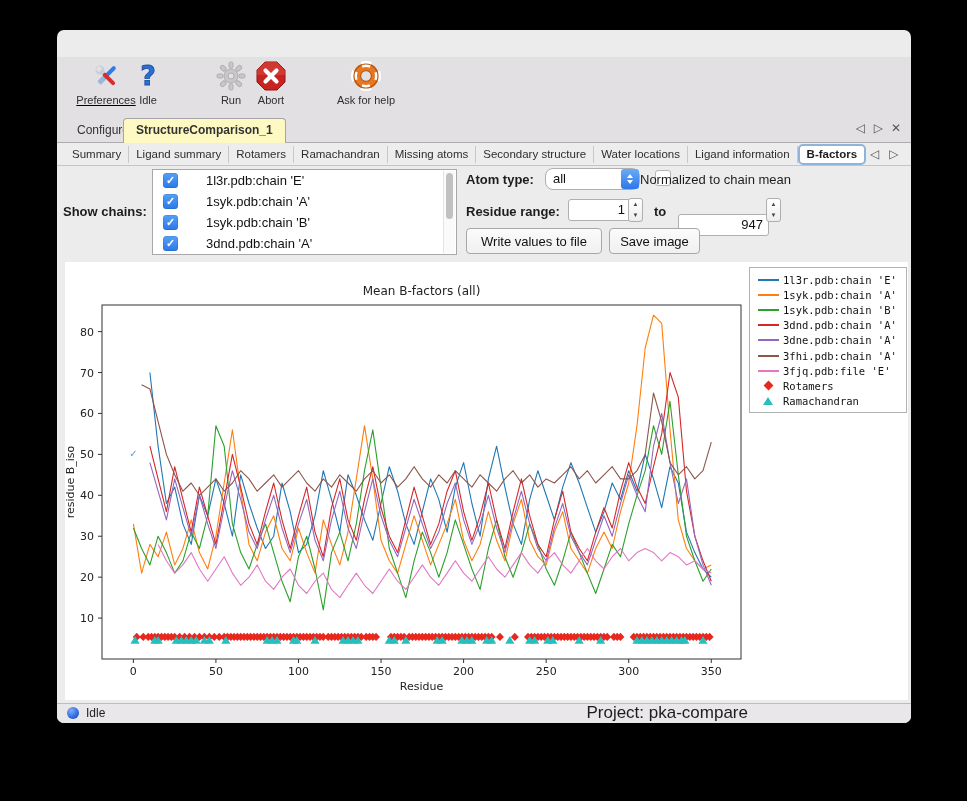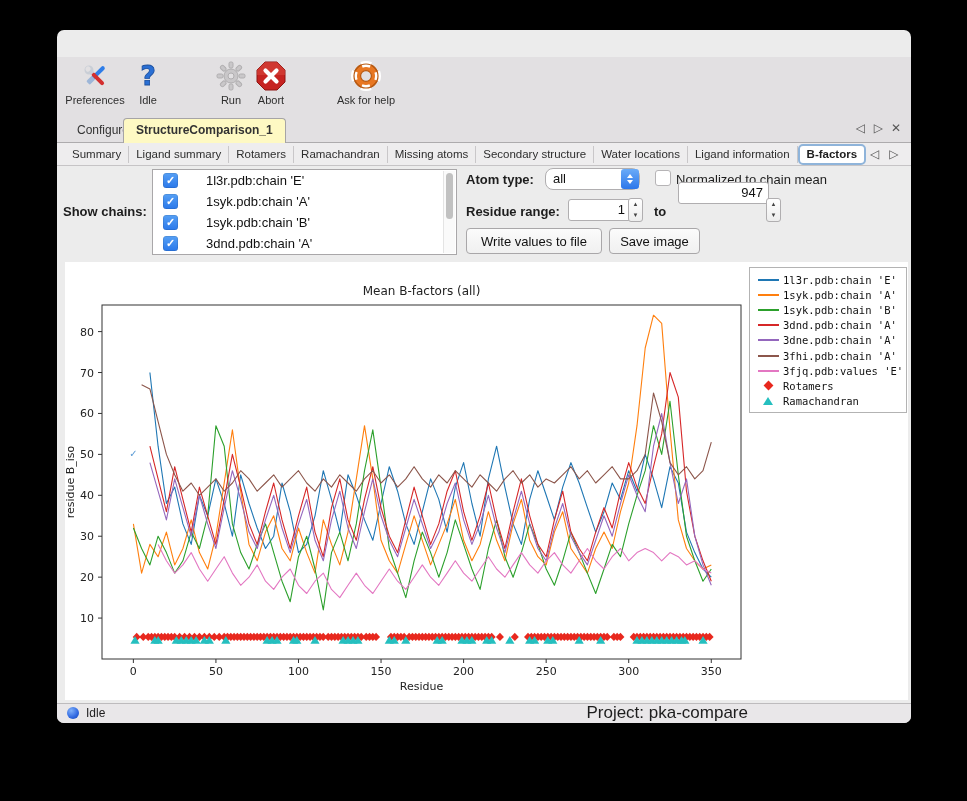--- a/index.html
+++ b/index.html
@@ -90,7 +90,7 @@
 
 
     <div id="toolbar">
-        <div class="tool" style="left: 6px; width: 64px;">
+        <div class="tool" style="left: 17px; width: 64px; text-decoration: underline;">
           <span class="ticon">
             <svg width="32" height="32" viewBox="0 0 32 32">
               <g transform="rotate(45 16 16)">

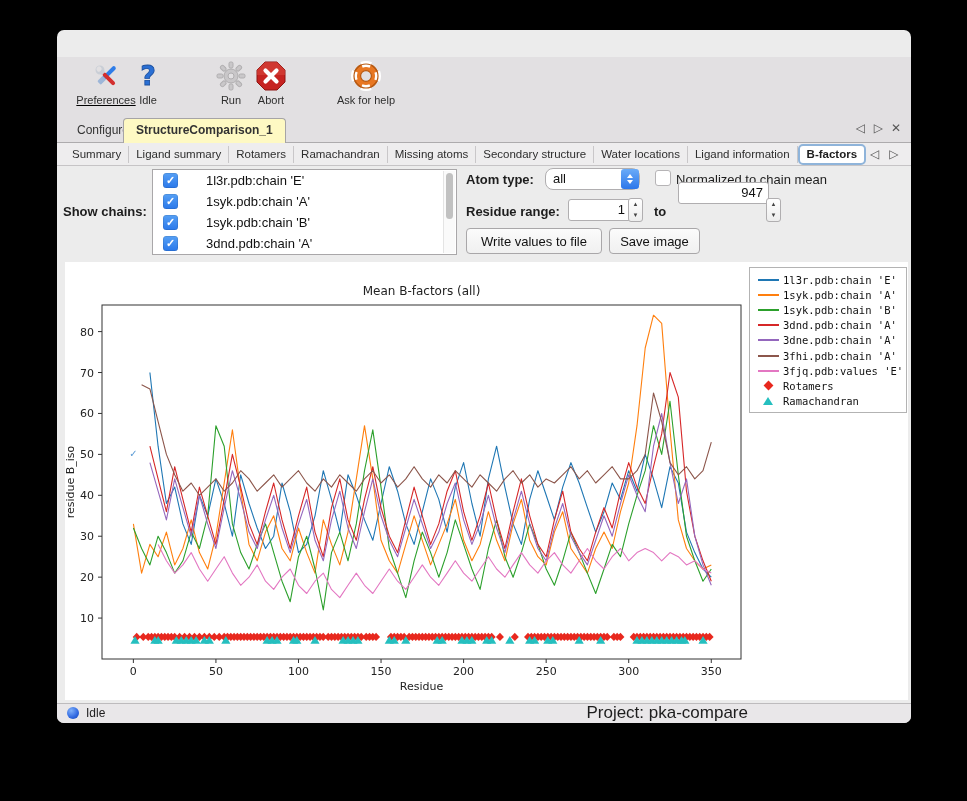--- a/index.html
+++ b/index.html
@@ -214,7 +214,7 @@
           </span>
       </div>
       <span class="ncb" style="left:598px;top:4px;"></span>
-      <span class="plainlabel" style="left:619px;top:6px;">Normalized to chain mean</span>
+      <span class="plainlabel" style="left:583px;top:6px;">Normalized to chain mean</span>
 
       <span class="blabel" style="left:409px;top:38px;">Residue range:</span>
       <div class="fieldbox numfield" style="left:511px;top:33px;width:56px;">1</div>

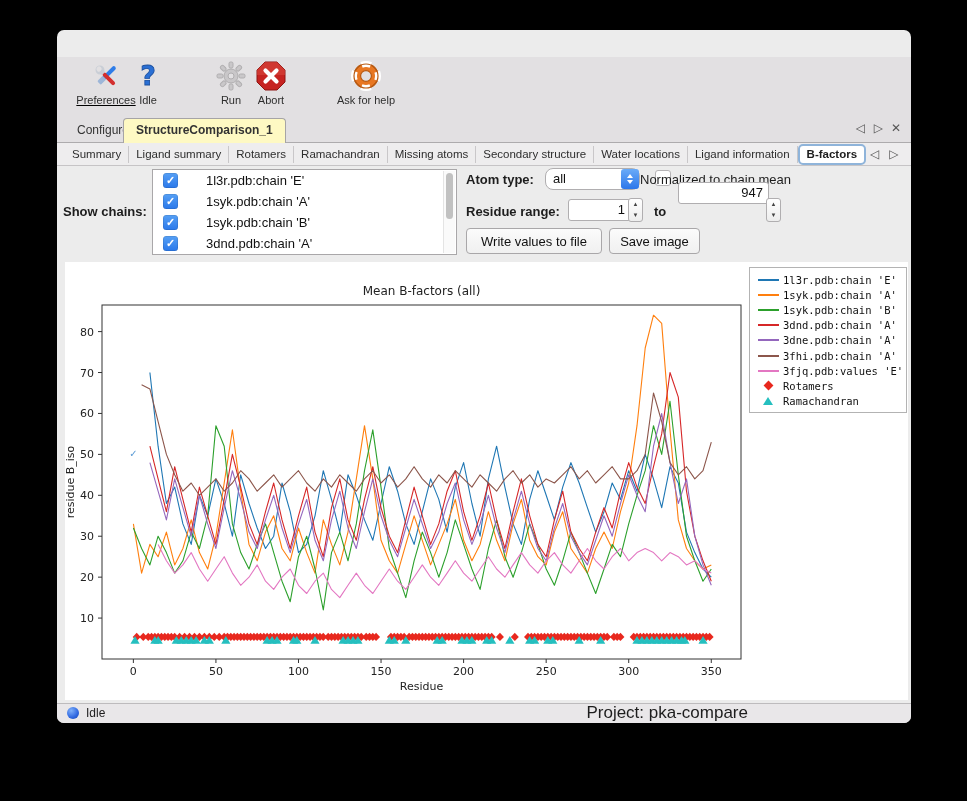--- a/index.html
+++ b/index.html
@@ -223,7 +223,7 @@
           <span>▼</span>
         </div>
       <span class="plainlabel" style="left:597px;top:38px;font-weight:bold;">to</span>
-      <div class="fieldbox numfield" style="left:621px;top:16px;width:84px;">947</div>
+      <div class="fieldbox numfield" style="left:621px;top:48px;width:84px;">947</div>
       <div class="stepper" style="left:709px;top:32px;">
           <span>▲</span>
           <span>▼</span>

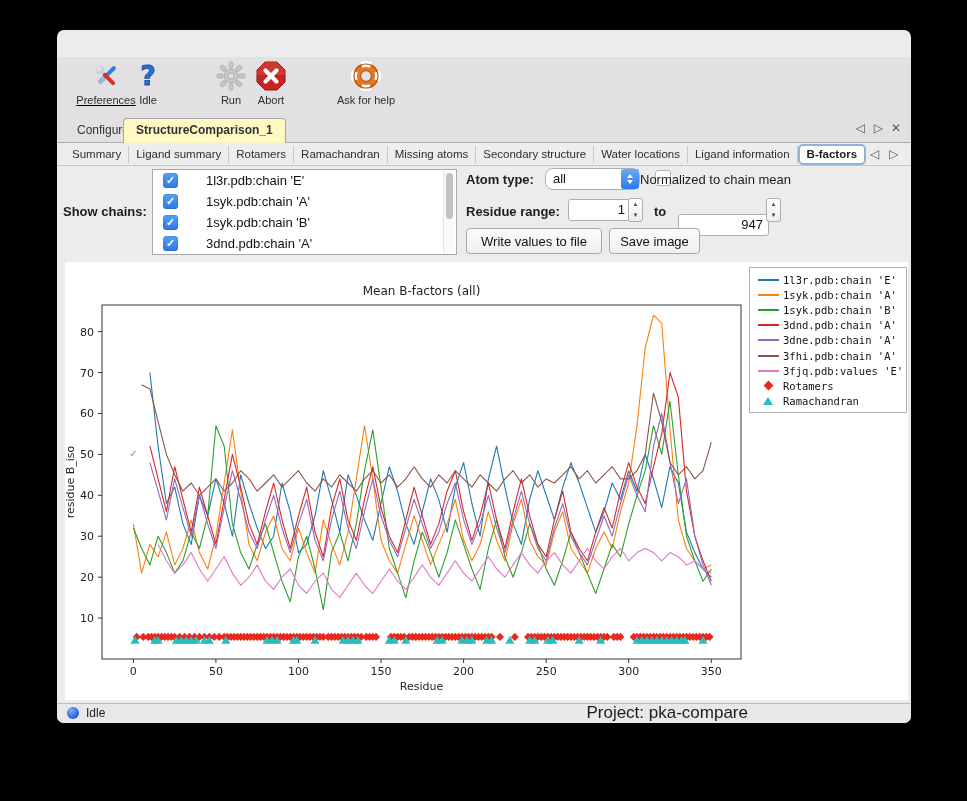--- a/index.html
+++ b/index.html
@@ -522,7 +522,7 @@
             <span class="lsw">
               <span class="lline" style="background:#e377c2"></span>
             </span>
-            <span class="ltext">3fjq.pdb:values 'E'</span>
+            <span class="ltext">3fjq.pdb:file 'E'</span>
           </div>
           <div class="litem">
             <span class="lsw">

-------

The task - No pictures belong in the copy. Repeat the listing above exactly.

Exercise solution -
--- a/index.html
+++ b/index.html
@@ -90,7 +90,7 @@
 
 
     <div id="toolbar">
-        <div class="tool" style="left: 6px; width: 64px;">
+        <div class="tool" style="left: 17px; width: 64px; text-decoration: underline;">
           <span class="ticon">
             <svg width="32" height="32" viewBox="0 0 32 32">
               <g transform="rotate(45 16 16)">

--- a/index.html
+++ b/index.html
@@ -214,7 +214,7 @@
           </span>
       </div>
       <span class="ncb" style="left:598px;top:4px;"></span>
-      <span class="plainlabel" style="left:619px;top:6px;">Normalized to chain mean</span>
+      <span class="plainlabel" style="left:583px;top:6px;">Normalized to chain mean</span>
 
       <span class="blabel" style="left:409px;top:38px;">Residue range:</span>
       <div class="fieldbox numfield" style="left:511px;top:33px;width:56px;">1</div>

--- a/index.html
+++ b/index.html
@@ -223,7 +223,7 @@
           <span>▼</span>
         </div>
       <span class="plainlabel" style="left:597px;top:38px;font-weight:bold;">to</span>
-      <div class="fieldbox numfield" style="left:621px;top:16px;width:84px;">947</div>
+      <div class="fieldbox numfield" style="left:621px;top:48px;width:84px;">947</div>
       <div class="stepper" style="left:709px;top:32px;">
           <span>▲</span>
           <span>▼</span>

--- a/index.html
+++ b/index.html
@@ -522,7 +522,7 @@
             <span class="lsw">
               <span class="lline" style="background:#e377c2"></span>
             </span>
-            <span class="ltext">3fjq.pdb:values 'E'</span>
+            <span class="ltext">3fjq.pdb:file 'E'</span>
           </div>
           <div class="litem">
             <span class="lsw">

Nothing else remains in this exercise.